• [TO DO] Among the entries that follow, the required portion opens with the line containing "[582,112,755,126] references relevant" and closes with the line containing "[554,605,740,623] scholarly and". Give that portion again exactly, and nothing else.
Segment Start: DATA PROVIDED
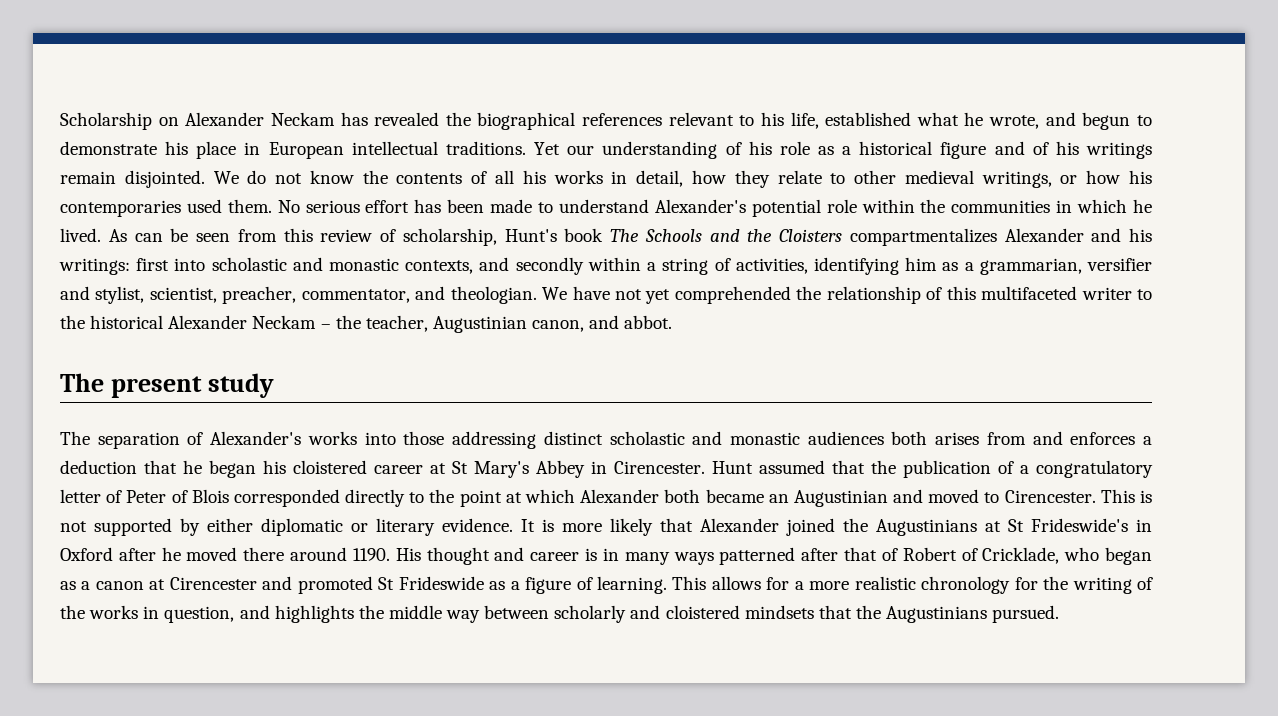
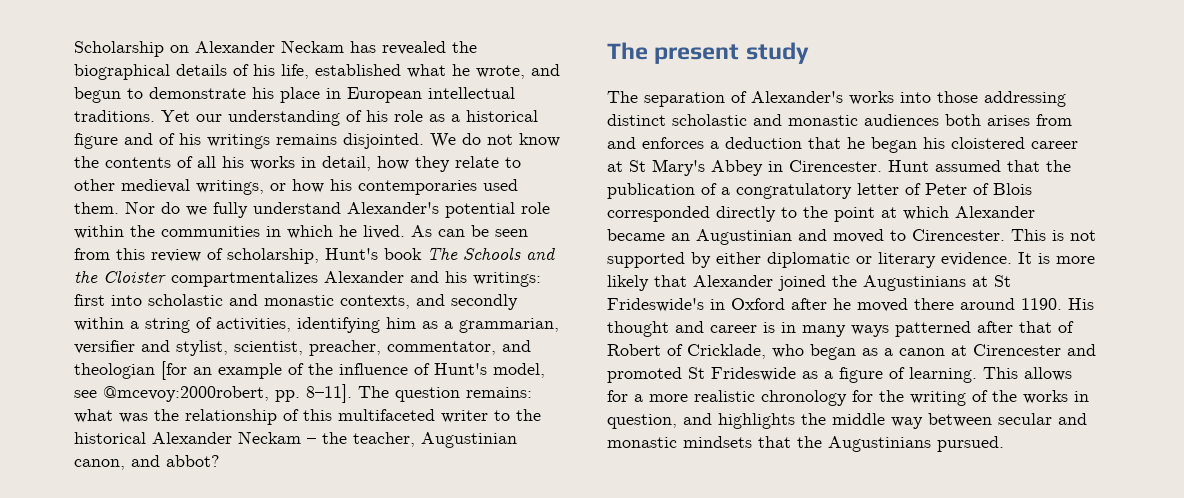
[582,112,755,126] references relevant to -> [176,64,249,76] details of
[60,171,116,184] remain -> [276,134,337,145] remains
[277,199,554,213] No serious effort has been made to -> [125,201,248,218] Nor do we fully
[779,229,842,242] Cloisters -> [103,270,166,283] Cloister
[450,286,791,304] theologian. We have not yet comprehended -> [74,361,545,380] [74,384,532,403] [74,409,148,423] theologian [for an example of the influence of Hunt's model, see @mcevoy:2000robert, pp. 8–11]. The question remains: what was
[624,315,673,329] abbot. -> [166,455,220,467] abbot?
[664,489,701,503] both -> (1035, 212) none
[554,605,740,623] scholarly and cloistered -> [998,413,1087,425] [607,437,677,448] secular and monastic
Segment End: DATA PROVIDED
Segment Start: DATA PROVIDED
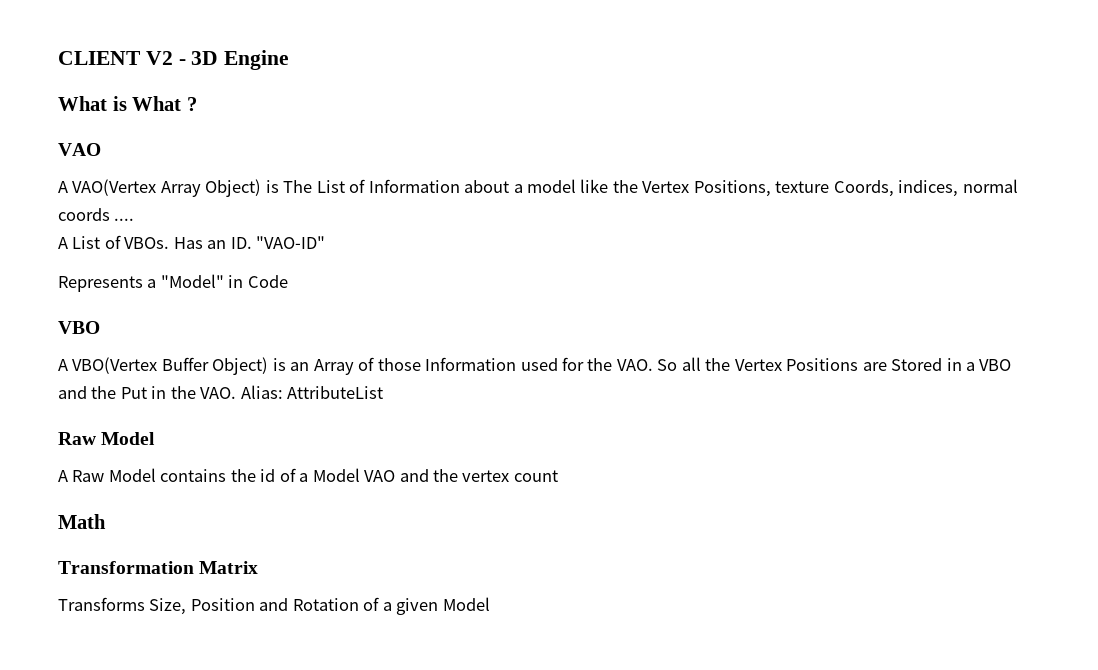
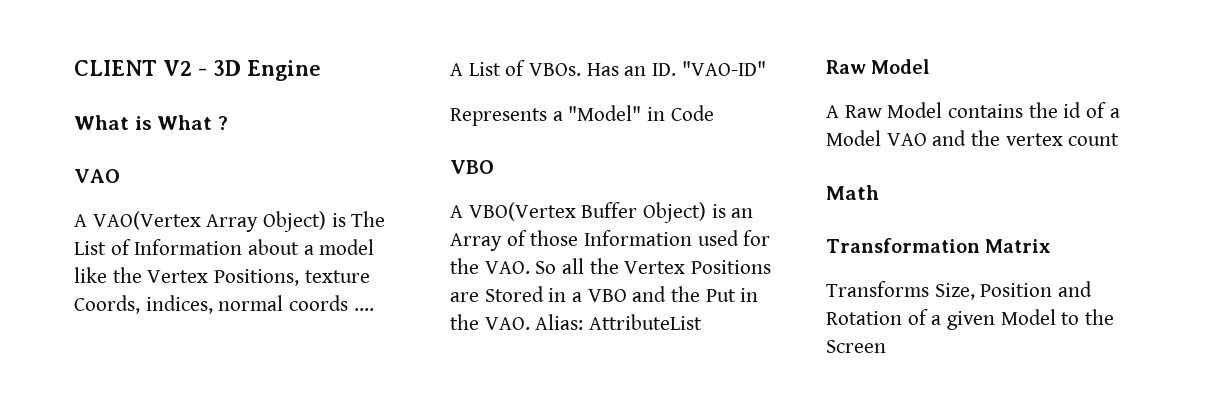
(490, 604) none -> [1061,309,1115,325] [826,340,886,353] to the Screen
Segment End: DATA PROVIDED
• [PROBLEM SOLUTION]
[582,112,755,126] references relevant to -> [176,64,249,76] details of
[60,171,116,184] remain -> [276,134,337,145] remains
[277,199,554,213] No serious effort has been made to -> [125,201,248,218] Nor do we fully
[779,229,842,242] Cloisters -> [103,270,166,283] Cloister
[450,286,791,304] theologian. We have not yet comprehended -> [74,361,545,380] [74,384,532,403] [74,409,148,423] theologian [for an example of the influence of Hunt's model, see @mcevoy:2000robert, pp. 8–11]. The question remains: what was
[624,315,673,329] abbot. -> [166,455,220,467] abbot?
[664,489,701,503] both -> (1035, 212) none
[554,605,740,623] scholarly and cloistered -> [998,413,1087,425] [607,437,677,448] secular and monastic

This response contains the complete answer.